Among the entries below, one stretch runs from the line that contains "[186,401,276,412] 07-19-2015. ->" through the line that contains "[387,1301,596,1314] substituted, on". Repeat that stretch exactly, ends included, and only that.

[RECORDS FOR THE TASK — start]

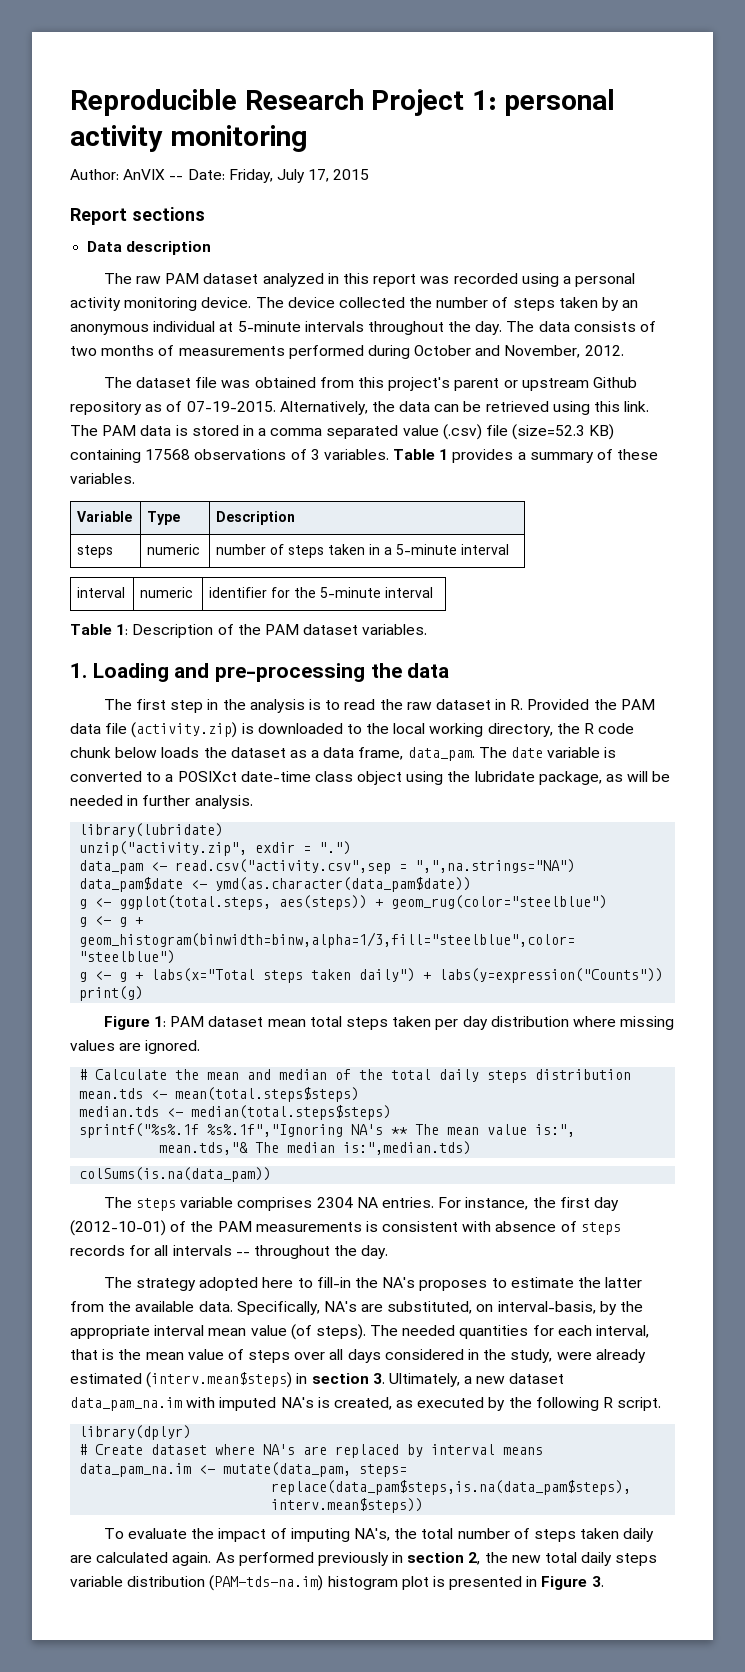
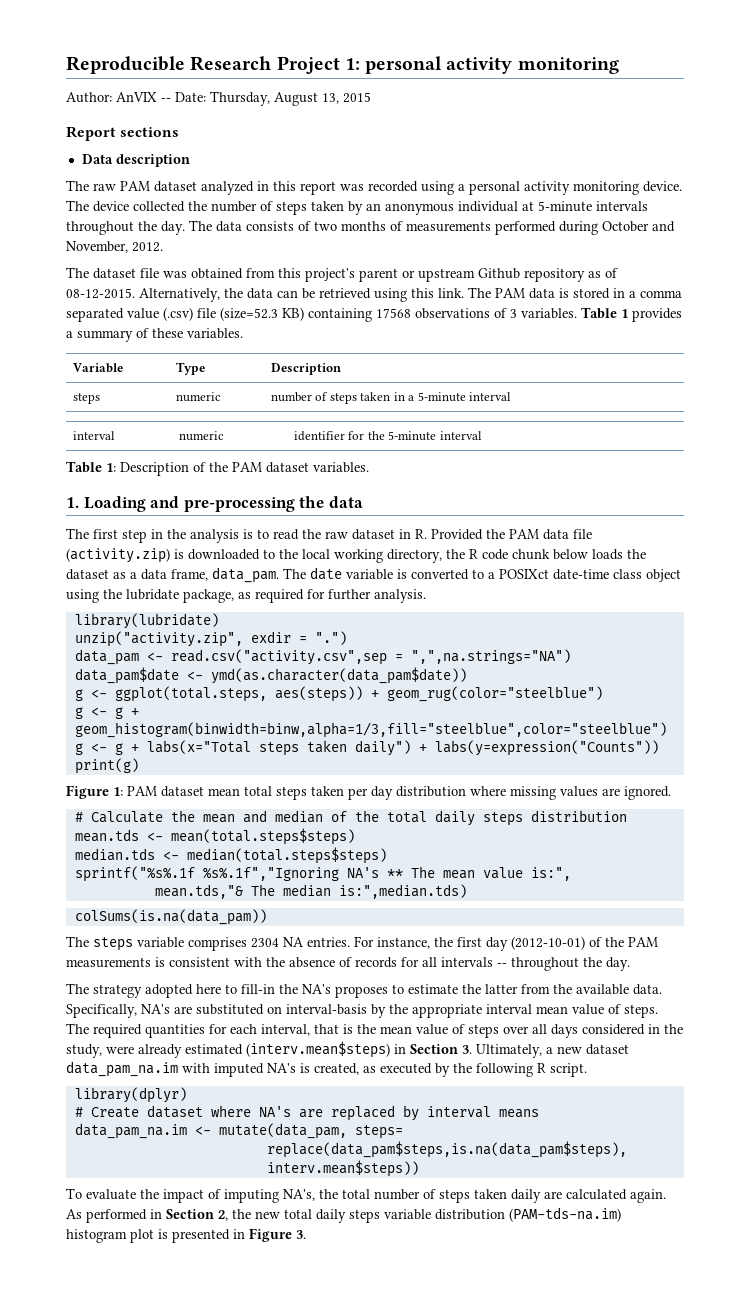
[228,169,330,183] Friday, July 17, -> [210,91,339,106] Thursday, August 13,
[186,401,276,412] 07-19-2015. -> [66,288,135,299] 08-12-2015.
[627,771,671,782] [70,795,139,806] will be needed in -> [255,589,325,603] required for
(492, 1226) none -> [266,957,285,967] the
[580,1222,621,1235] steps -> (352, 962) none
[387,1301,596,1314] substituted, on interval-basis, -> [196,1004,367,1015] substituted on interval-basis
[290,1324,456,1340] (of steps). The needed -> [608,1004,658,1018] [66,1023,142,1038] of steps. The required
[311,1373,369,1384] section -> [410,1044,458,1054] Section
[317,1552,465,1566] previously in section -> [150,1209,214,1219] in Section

[RECORDS FOR THE TASK — finish]

#### [YOUR SOLUTION]
[186,401,276,412] 07-19-2015. -> [66,288,135,299] 08-12-2015.
[627,771,671,782] [70,795,139,806] will be needed in -> [255,589,325,603] required for
(492, 1226) none -> [266,957,285,967] the
[580,1222,621,1235] steps -> (352, 962) none
[387,1301,596,1314] substituted, on interval-basis, -> [196,1004,367,1015] substituted on interval-basis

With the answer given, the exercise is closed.